- **Action item**:
Would you reproduce the whole listing exactly, minus its images?
==============================
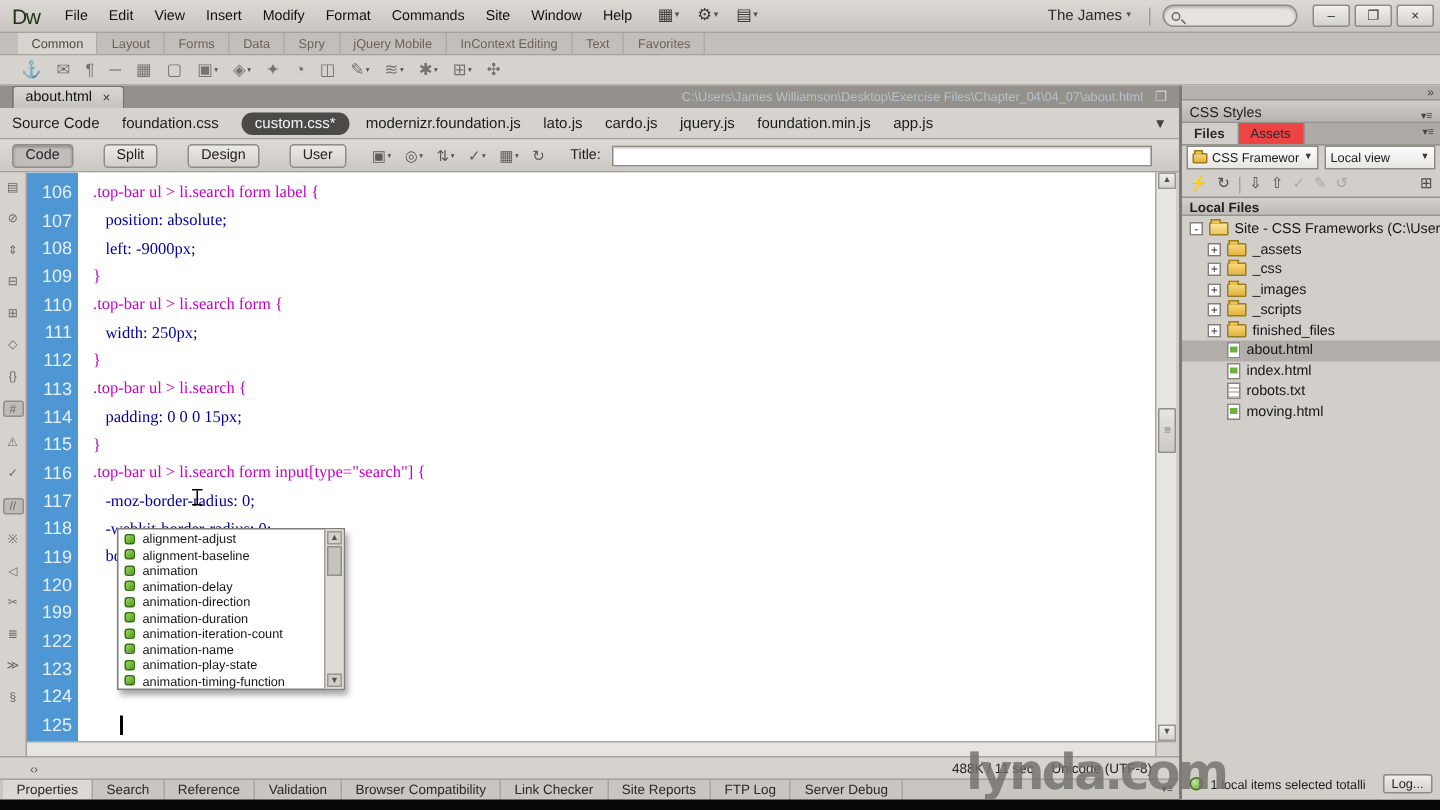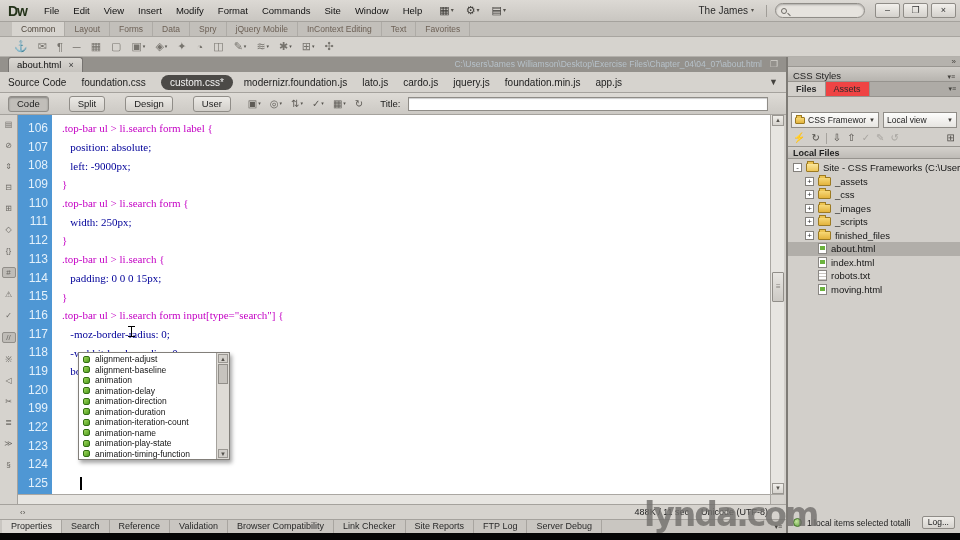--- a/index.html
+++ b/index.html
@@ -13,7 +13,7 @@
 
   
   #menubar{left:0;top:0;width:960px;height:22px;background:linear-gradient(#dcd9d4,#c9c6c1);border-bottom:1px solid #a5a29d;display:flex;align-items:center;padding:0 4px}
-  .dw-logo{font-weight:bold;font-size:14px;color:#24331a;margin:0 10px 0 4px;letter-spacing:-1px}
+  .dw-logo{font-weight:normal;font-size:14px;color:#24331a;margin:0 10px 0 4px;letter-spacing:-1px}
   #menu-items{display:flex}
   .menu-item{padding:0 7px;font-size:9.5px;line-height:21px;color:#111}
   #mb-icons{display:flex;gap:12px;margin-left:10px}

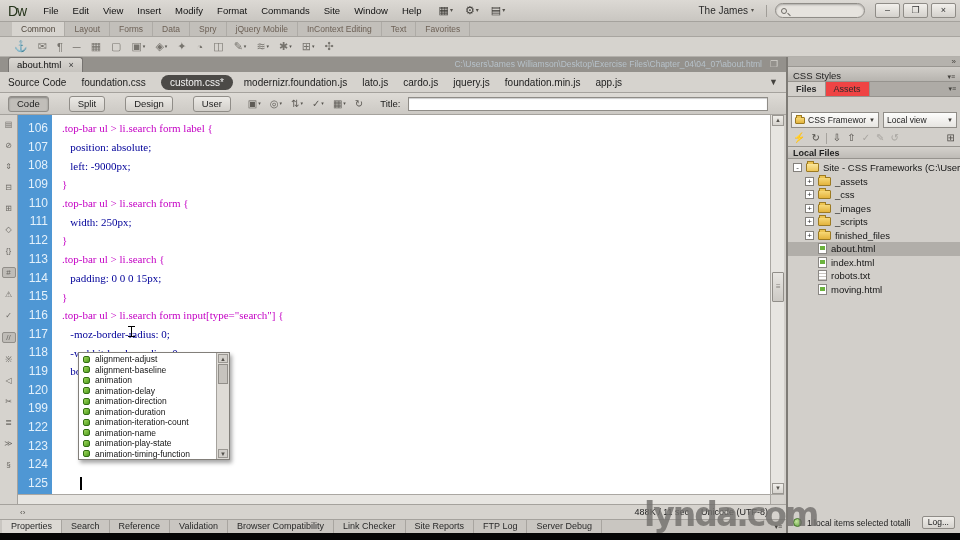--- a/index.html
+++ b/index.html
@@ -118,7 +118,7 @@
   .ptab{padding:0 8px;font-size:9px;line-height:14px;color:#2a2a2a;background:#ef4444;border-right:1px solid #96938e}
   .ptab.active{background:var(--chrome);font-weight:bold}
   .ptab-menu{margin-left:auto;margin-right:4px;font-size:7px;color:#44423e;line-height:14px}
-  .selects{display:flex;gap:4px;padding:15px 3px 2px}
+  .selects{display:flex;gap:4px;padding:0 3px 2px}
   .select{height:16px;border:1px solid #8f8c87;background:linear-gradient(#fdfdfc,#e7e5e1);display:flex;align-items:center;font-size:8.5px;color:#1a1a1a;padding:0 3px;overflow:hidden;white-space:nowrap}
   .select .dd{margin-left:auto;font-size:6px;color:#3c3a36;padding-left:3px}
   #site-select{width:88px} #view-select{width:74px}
==============================
- **Solution for this task**:
--- a/index.html
+++ b/index.html
@@ -13,7 +13,7 @@
 
   
   #menubar{left:0;top:0;width:960px;height:22px;background:linear-gradient(#dcd9d4,#c9c6c1);border-bottom:1px solid #a5a29d;display:flex;align-items:center;padding:0 4px}
-  .dw-logo{font-weight:bold;font-size:14px;color:#24331a;margin:0 10px 0 4px;letter-spacing:-1px}
+  .dw-logo{font-weight:normal;font-size:14px;color:#24331a;margin:0 10px 0 4px;letter-spacing:-1px}
   #menu-items{display:flex}
   .menu-item{padding:0 7px;font-size:9.5px;line-height:21px;color:#111}
   #mb-icons{display:flex;gap:12px;margin-left:10px}

--- a/index.html
+++ b/index.html
@@ -118,7 +118,7 @@
   .ptab{padding:0 8px;font-size:9px;line-height:14px;color:#2a2a2a;background:#ef4444;border-right:1px solid #96938e}
   .ptab.active{background:var(--chrome);font-weight:bold}
   .ptab-menu{margin-left:auto;margin-right:4px;font-size:7px;color:#44423e;line-height:14px}
-  .selects{display:flex;gap:4px;padding:15px 3px 2px}
+  .selects{display:flex;gap:4px;padding:0 3px 2px}
   .select{height:16px;border:1px solid #8f8c87;background:linear-gradient(#fdfdfc,#e7e5e1);display:flex;align-items:center;font-size:8.5px;color:#1a1a1a;padding:0 3px;overflow:hidden;white-space:nowrap}
   .select .dd{margin-left:auto;font-size:6px;color:#3c3a36;padding-left:3px}
   #site-select{width:88px} #view-select{width:74px}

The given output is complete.